When I started to teach factoring four years ago, I had no clue what I was doing.  I had learned to factor in high school using guess and check.

Because algebra is one of my strengths, this method worked well for me.  My students that first year had a ton of trouble with the check step in “guess and check” which meant they would guess right, multiply wrong, keep guessing, and never arrive at a final answer.

This frustration led me to try a variety of other ways to teach factoring.  I taught the airplane method.  I taught students to factor by grouping and split the middle term.  I taught students to slide, divide, bottoms up.

My students rocked these methods, but their overall retention level was terrible.

The box method isn’t just a fancy trick for my students to memorize and then forget.  It relies on the same understanding of the area model that they have been building throughout the unit while multiplying and dividing polynomials.

I tweaked the box method slightly this year, and my students have responded really positively.  That’s a post for another day, though.

Today, I want to share a factoring quadratics activity that you can use no matter what method you use to teach factoring.

Never used a question stack with your students? I have another post that shares a free downloadable set of instructions for question stacks.

Each group got one pre-cut sheet of cards.  One side has the factored trinomial.  The other side has an unfactored trinomial.

They are not flash cards.  The two versions on one card do not match up.  They are made so that the cards form a loop of question, answer, new question, answer, new question, etc.

I distributed the cards to each group in their stack of red/yellow/green cups.

They set out the questions on their desk with the answers facing up.  Since we were using this activity to practice factoring, the answers were the factored version.

You could also use this same deck to practice multiplying binomials.  For this, students would start out with the unfactored version facing up.

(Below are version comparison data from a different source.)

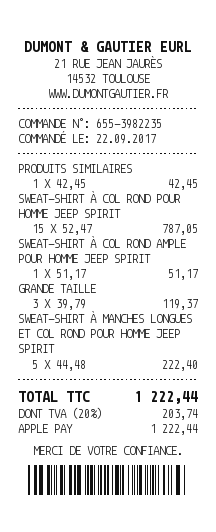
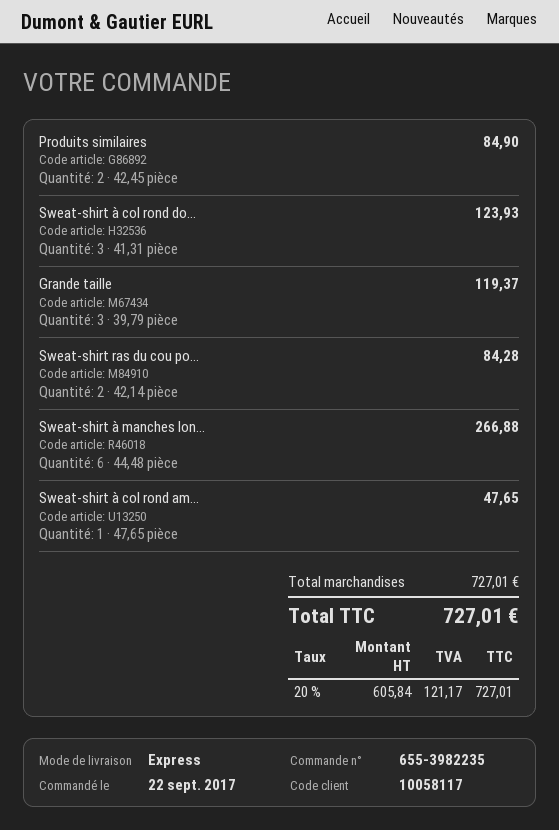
PRODUITS SIMILAIRES: 1 x 42.45 = 42.45 -> 2 x 42.45 = 84.90
SWEAT-SHIRT À COL ROND POUR HOMME JEEP SPIRIT: 15 x 52.47 = 787.05 -> none
SWEAT-SHIRT À COL ROND AMPLE POUR HOMME JEEP SPIRIT: 1 x 51.17 = 51.17 -> 1 x 47.65 = 47.65
SWEAT-SHIRT À MANCHES LONGUES ET COL ROND POUR HOMME JEEP SPIRIT: 5 x 44.48 = 222.40 -> 6 x 44.48 = 266.88
Sweat-shirt à col rond do...: none -> 3 x 41.31 = 123.93
Sweat-shirt ras du cou po...: none -> 2 x 42.14 = 84.28
tax: 20% = 203.74 -> 20% = 121.17
total: 1222.44 -> 727.01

Students chose one card at random to turn upside down and begin a stack on top of their cups.

They factored them on their dry erase boards or in their notebooks.  I let my students use their interactive notebooks on all of their quizzes, so many of my students choose to put their practice problems in their notebooks so they can reference them later.

I’m finding that many of my students take better notes when they know that they get to use their notebook on their quizzes.

Once they find the answer, they locate it on the desk in the answer bank. This card is turned upside down and placed on top of the cup to display the new question.

I was worried with this factoring quadratics activity that students might just look at the answer bank and not try the factoring on their own, but this was not an issue at all.

As the factoring quadratics activity continues, the answer bank gets smaller and smaller.  My favorite part of this practice structure is that it is self-checking.

If a group gets an answer that isn’t in the answer bank, they can’t move on until they figure it out.  Sometimes, there is a really similar answer in the bank, and they can figure out what they did wrong.

Other times, they have to ask for help.  That’s what the red/yellow/green cups are for.

This was the perfect number of questions to give students practice for the first half of class and give them time to take their quiz during the last half of class.

We have 52 minute periods.

I created a new version of this factoring quadratics activity that includes some problems where students need to factor out the GCF first.  You might also want to check out this factoring puzzle to give students some extra practice.

## More Resources for Teaching Quadratics

• Factoring Activities
• Speedy Squares Activity for Quadratic Regression
• X Puzzles Factoring Review Game
• Factoring Puzzle for Quadratic Trinomials
• Shared Factors – A Quadratics Puzzle
• Factoring Quadratics Practice Activity (When a = 1)
• Area Model Puzzles from Christie Bradshaw
• ZERO Game to Introduce Factoring Quadratics
• Vertex Form of a Quadratic Card Sort Activity

## Make Your Own Question Stacks

Want to make your own question stack activity? I have created an easy to use printable question stack template that works perfectly every time. All you have to do is add your own questions!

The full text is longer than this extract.